Task directions ▸
For these records, count the lines containing the word "left" and respond with the number alone.

** Opening Record excerpts block **

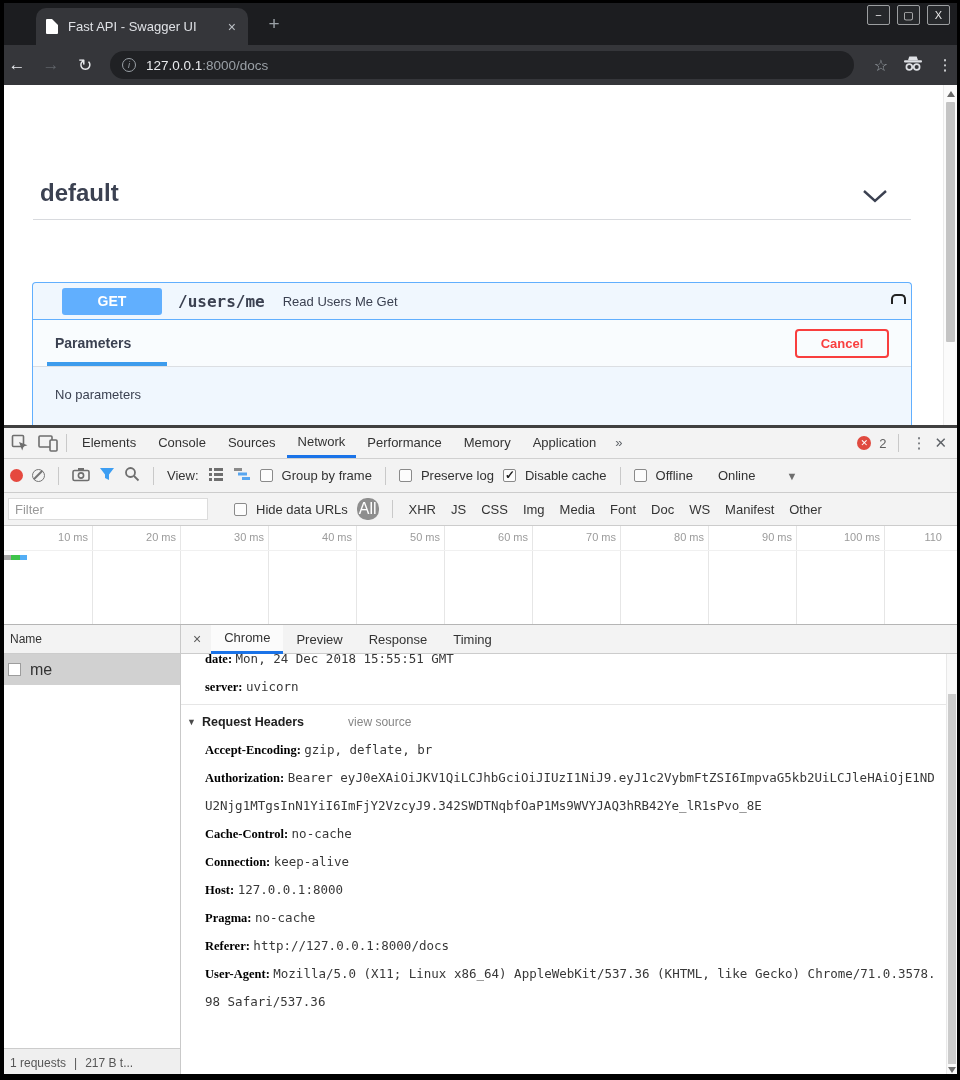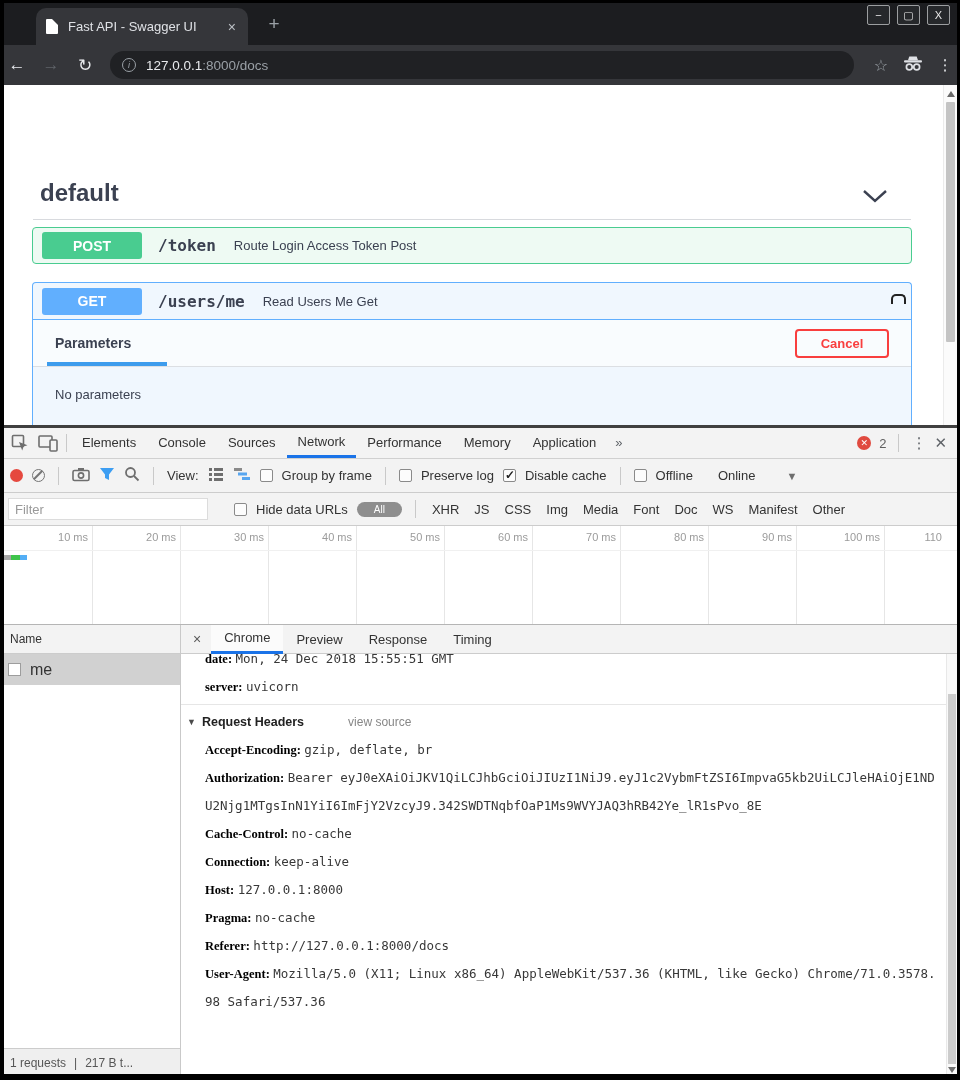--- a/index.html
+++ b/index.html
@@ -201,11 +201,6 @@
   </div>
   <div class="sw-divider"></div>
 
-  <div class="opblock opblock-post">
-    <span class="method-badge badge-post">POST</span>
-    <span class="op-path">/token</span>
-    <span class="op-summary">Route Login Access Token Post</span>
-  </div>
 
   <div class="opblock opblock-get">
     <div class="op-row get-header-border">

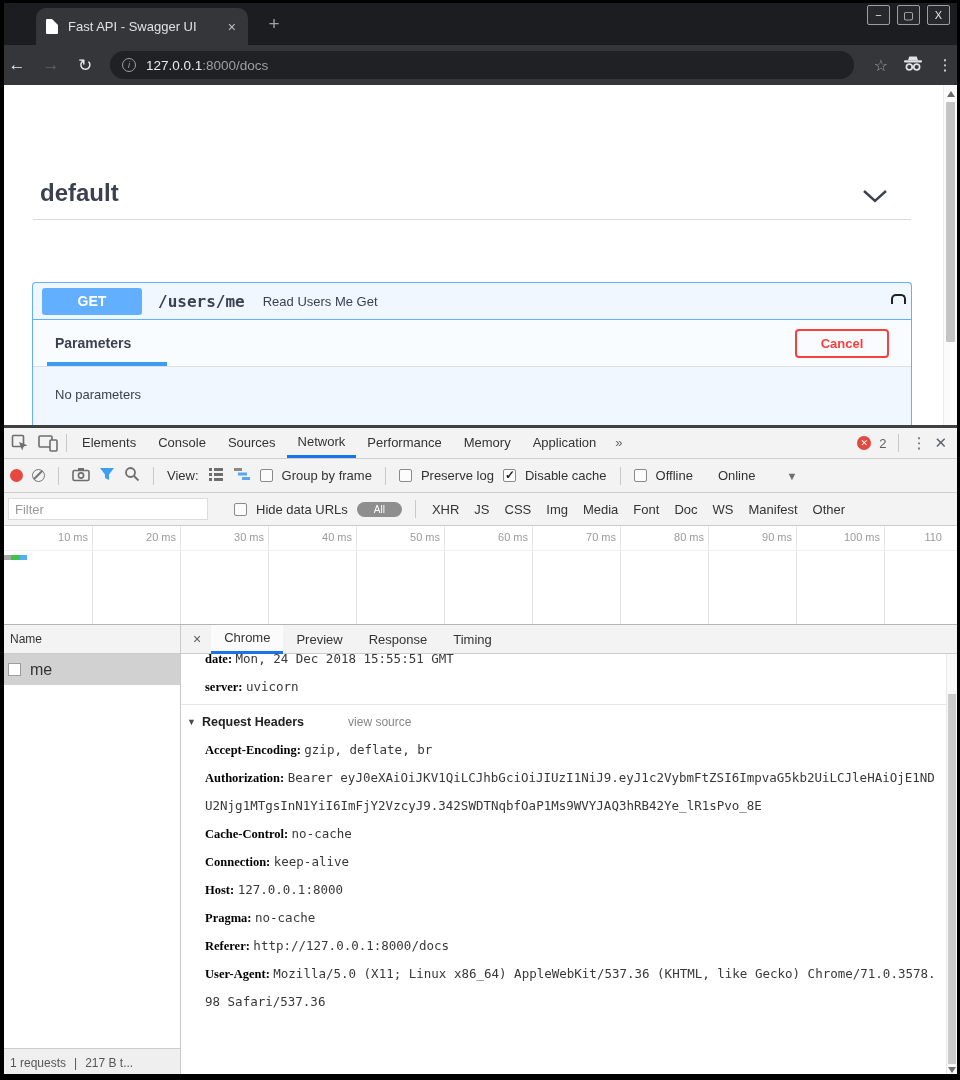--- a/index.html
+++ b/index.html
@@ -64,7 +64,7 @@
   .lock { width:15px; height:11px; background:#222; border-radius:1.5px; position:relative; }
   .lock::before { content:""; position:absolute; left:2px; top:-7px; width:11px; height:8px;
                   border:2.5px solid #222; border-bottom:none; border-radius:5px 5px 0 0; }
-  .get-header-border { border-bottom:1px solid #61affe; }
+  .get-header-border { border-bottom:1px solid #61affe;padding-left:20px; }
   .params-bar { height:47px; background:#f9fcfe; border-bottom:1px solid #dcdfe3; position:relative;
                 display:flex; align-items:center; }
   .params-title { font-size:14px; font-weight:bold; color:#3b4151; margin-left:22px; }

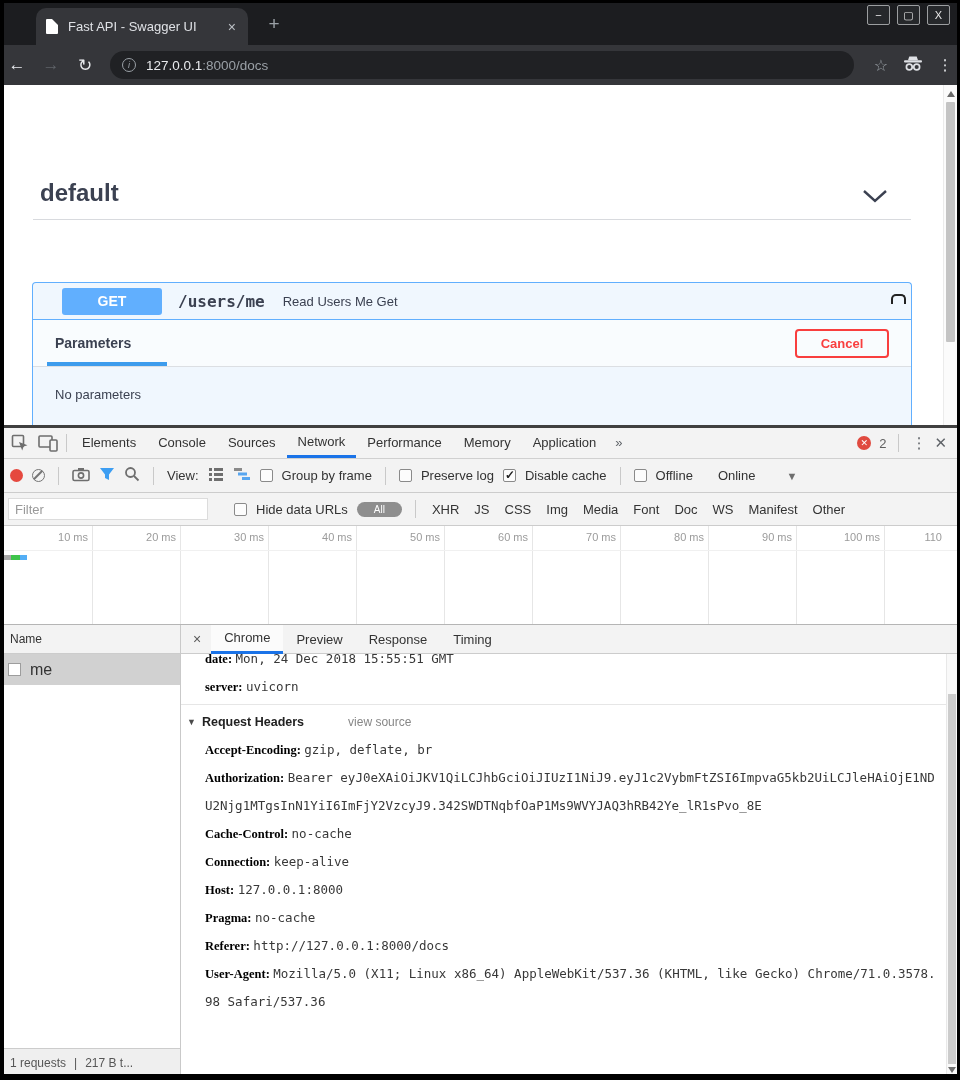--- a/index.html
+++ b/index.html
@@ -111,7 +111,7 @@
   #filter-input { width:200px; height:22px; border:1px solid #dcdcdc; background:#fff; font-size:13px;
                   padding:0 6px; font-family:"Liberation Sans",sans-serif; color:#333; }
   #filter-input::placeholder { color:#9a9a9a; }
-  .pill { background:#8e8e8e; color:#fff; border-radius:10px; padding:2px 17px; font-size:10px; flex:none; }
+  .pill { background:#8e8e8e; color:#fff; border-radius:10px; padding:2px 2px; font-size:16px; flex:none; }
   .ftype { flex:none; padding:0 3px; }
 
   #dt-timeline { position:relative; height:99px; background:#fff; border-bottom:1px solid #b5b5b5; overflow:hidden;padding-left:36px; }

** Closing Record excerpts block **
** Opening Record excerpts block **

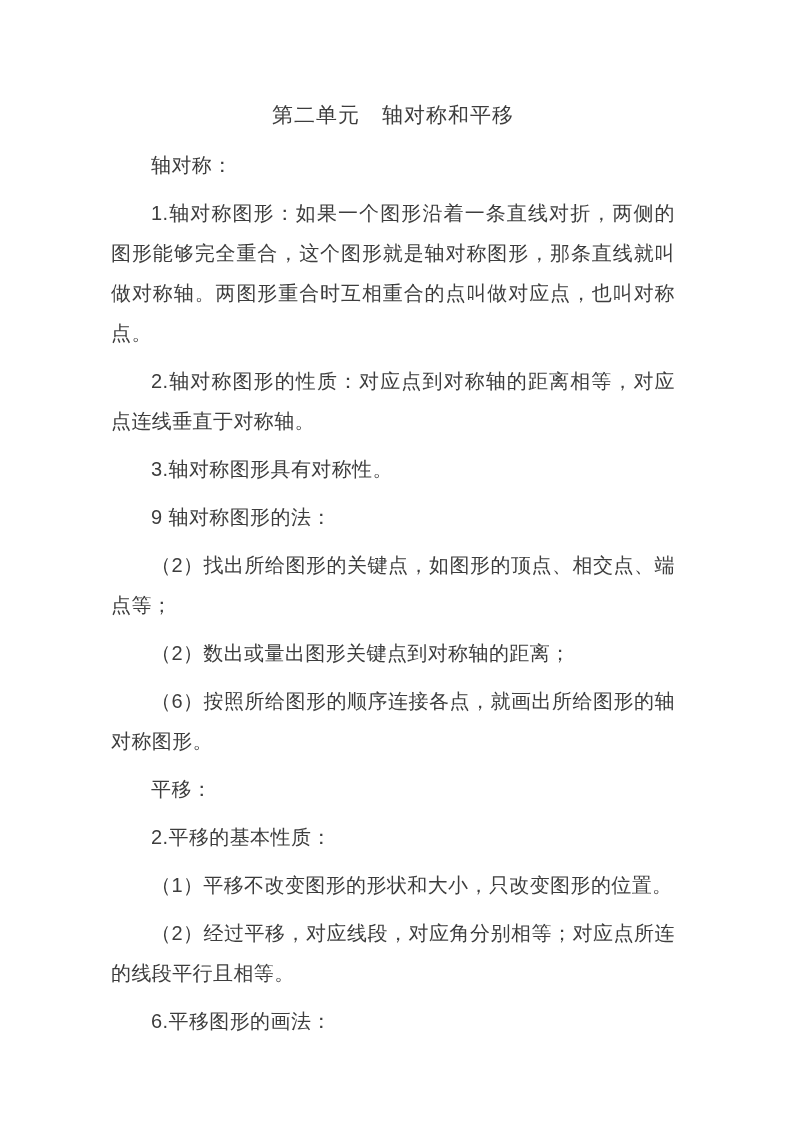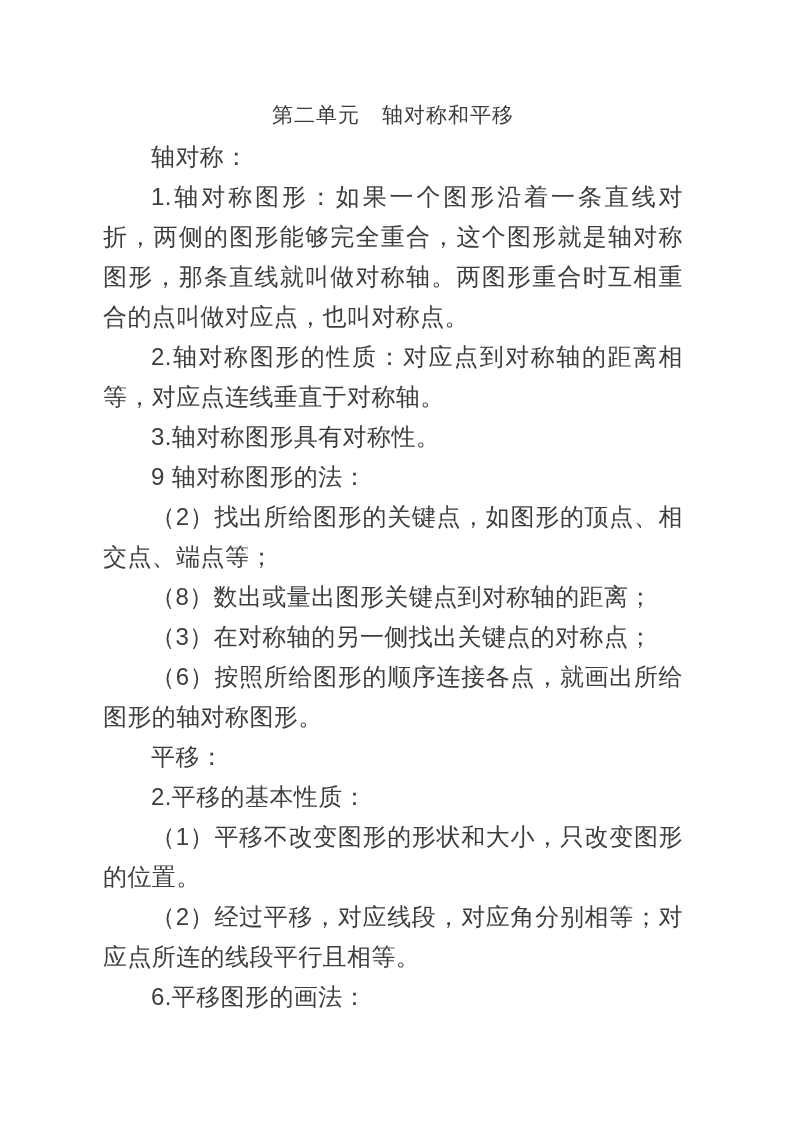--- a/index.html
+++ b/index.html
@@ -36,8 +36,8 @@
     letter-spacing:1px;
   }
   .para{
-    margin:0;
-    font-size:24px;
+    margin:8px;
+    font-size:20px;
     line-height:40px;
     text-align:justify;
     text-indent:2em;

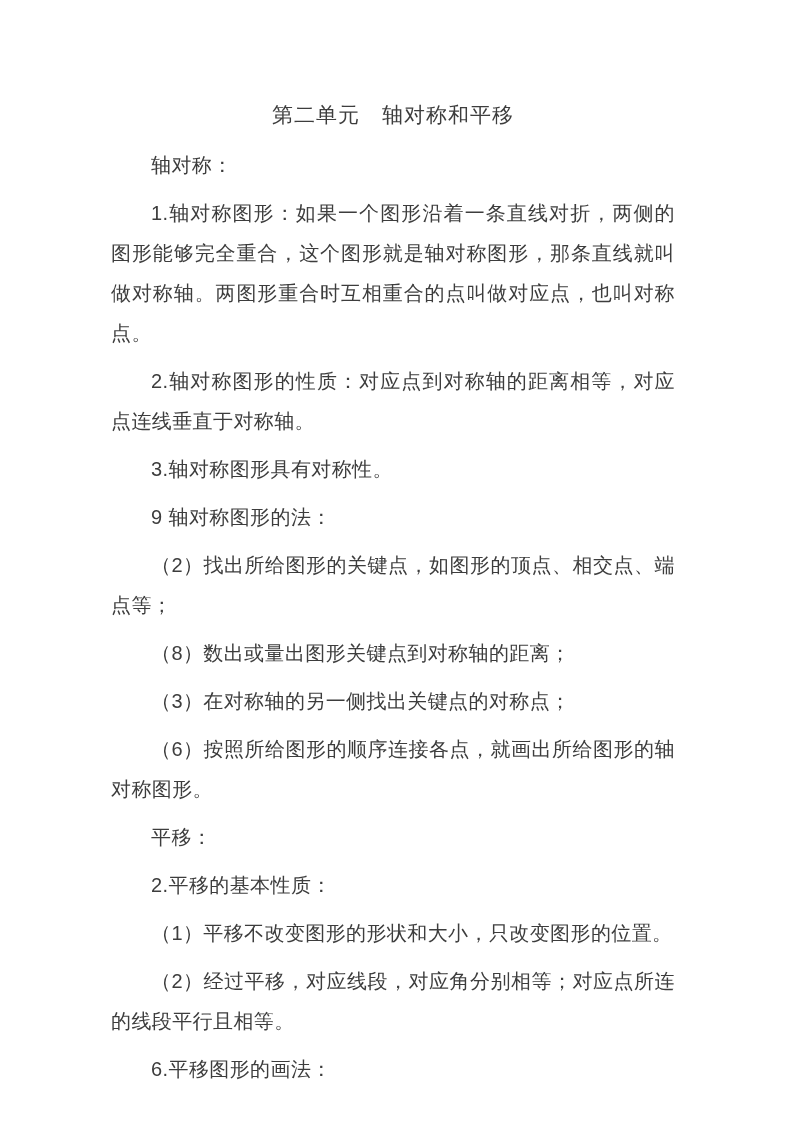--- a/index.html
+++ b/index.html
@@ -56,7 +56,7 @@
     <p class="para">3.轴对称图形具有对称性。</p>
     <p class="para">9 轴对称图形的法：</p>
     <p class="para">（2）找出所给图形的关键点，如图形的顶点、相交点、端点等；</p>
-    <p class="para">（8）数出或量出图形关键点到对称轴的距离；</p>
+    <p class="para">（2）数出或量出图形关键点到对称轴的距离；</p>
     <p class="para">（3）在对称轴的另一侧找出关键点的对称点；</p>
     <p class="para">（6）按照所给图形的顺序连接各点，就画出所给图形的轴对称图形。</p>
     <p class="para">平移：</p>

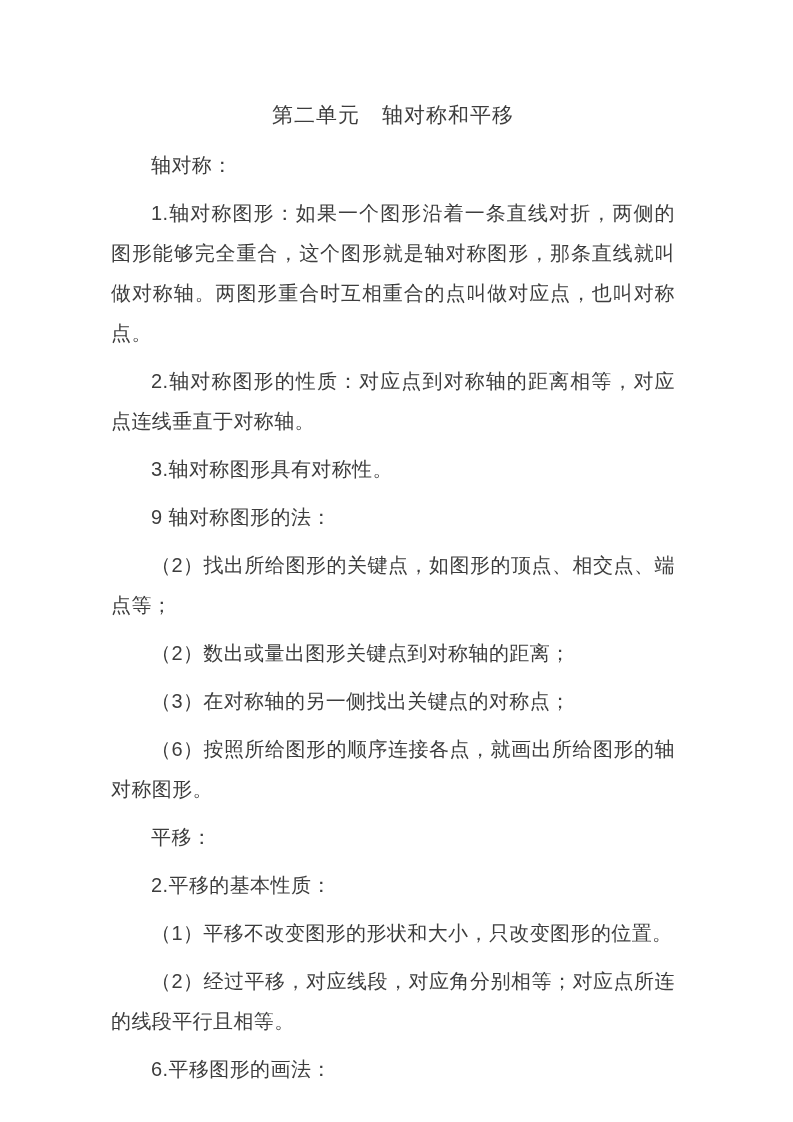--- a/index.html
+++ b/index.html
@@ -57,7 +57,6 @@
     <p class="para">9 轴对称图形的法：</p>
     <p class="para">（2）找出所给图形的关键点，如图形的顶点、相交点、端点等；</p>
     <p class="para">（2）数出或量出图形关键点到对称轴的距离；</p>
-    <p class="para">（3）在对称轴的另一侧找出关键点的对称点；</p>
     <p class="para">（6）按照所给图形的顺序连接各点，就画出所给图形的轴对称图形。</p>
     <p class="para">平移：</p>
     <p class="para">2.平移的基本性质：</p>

** Closing Record excerpts block **

Exercise output ▸
4